TASK PROMPT:
Each entry must be output once more without any change.

EXERCISE DATA:
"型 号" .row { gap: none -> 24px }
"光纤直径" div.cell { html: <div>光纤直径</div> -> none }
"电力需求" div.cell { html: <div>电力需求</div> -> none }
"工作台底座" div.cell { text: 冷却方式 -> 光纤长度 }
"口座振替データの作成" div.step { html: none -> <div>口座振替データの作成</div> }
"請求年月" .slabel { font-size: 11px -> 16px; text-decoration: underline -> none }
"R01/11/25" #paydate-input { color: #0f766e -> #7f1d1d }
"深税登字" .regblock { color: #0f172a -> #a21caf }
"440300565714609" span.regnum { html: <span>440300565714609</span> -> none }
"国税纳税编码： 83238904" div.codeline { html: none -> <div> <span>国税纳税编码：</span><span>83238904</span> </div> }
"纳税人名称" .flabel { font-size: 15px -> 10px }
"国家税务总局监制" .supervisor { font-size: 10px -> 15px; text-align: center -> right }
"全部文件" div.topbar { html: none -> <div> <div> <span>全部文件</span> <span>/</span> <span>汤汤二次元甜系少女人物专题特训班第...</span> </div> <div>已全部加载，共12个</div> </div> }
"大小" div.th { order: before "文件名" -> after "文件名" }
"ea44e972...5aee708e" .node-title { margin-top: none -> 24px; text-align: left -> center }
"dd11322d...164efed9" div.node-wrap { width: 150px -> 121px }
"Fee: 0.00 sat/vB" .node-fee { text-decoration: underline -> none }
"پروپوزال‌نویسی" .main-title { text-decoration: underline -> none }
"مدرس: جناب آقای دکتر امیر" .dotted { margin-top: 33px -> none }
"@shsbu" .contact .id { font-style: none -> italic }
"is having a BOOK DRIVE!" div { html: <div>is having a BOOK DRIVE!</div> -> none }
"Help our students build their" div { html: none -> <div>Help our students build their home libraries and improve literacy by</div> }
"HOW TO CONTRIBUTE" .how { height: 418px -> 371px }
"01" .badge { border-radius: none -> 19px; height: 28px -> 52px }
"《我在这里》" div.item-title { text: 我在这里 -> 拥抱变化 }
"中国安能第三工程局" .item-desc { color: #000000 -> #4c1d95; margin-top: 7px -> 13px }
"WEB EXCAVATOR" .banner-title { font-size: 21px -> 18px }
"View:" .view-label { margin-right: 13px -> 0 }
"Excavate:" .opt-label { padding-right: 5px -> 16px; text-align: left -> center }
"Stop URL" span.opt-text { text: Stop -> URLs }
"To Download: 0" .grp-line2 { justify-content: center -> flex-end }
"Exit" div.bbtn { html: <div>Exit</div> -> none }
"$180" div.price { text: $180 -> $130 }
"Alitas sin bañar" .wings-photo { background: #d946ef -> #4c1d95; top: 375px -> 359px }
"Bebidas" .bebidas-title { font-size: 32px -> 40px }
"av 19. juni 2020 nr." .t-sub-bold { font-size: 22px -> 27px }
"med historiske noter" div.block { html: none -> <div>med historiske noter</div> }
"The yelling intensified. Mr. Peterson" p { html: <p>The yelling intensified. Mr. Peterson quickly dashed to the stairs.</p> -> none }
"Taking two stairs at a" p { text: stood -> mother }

RESULT OF THE EXERCISE:
"型 号" .row { gap: none -> 24px }
"光纤直径" div.cell { html: <div>光纤直径</div> -> none }
"电力需求" div.cell { html: <div>电力需求</div> -> none }
"工作台底座" div.cell { text: 冷却方式 -> 光纤长度 }
"口座振替データの作成" div.step { html: none -> <div>口座振替データの作成</div> }
"請求年月" .slabel { font-size: 11px -> 16px; text-decoration: underline -> none }
"R01/11/25" #paydate-input { color: #0f766e -> #7f1d1d }
"深税登字" .regblock { color: #0f172a -> #a21caf }
"440300565714609" span.regnum { html: <span>440300565714609</span> -> none }
"国税纳税编码： 83238904" div.codeline { html: none -> <div> <span>国税纳税编码：</span><span>83238904</span> </div> }
"纳税人名称" .flabel { font-size: 15px -> 10px }
"国家税务总局监制" .supervisor { font-size: 10px -> 15px; text-align: center -> right }
"全部文件" div.topbar { html: none -> <div> <div> <span>全部文件</span> <span>/</span> <span>汤汤二次元甜系少女人物专题特训班第...</span> </div> <div>已全部加载，共12个</div> </div> }
"大小" div.th { order: before "文件名" -> after "文件名" }
"ea44e972...5aee708e" .node-title { margin-top: none -> 24px; text-align: left -> center }
"dd11322d...164efed9" div.node-wrap { width: 150px -> 121px }
"Fee: 0.00 sat/vB" .node-fee { text-decoration: underline -> none }
"پروپوزال‌نویسی" .main-title { text-decoration: underline -> none }
"مدرس: جناب آقای دکتر امیر" .dotted { margin-top: 33px -> none }
"@shsbu" .contact .id { font-style: none -> italic }
"is having a BOOK DRIVE!" div { html: <div>is having a BOOK DRIVE!</div> -> none }
"Help our students build their" div { html: none -> <div>Help our students build their home libraries and improve literacy by</div> }
"HOW TO CONTRIBUTE" .how { height: 418px -> 371px }
"01" .badge { border-radius: none -> 19px; height: 28px -> 52px }
"《我在这里》" div.item-title { text: 我在这里 -> 拥抱变化 }
"中国安能第三工程局" .item-desc { color: #000000 -> #4c1d95; margin-top: 7px -> 13px }
"WEB EXCAVATOR" .banner-title { font-size: 21px -> 18px }
"View:" .view-label { margin-right: 13px -> 0 }
"Excavate:" .opt-label { padding-right: 5px -> 16px; text-align: left -> center }
"Stop URL" span.opt-text { text: Stop -> URLs }
"To Download: 0" .grp-line2 { justify-content: center -> flex-end }
"Exit" div.bbtn { html: <div>Exit</div> -> none }
"$180" div.price { text: $180 -> $130 }
"Alitas sin bañar" .wings-photo { background: #d946ef -> #4c1d95; top: 375px -> 359px }
"Bebidas" .bebidas-title { font-size: 32px -> 40px }
"av 19. juni 2020 nr." .t-sub-bold { font-size: 22px -> 27px }
"med historiske noter" div.block { html: none -> <div>med historiske noter</div> }
"The yelling intensified. Mr. Peterson" p { html: <p>The yelling intensified. Mr. Peterson quickly dashed to the stairs.</p> -> none }
"Taking two stairs at a" p { text: stood -> mother }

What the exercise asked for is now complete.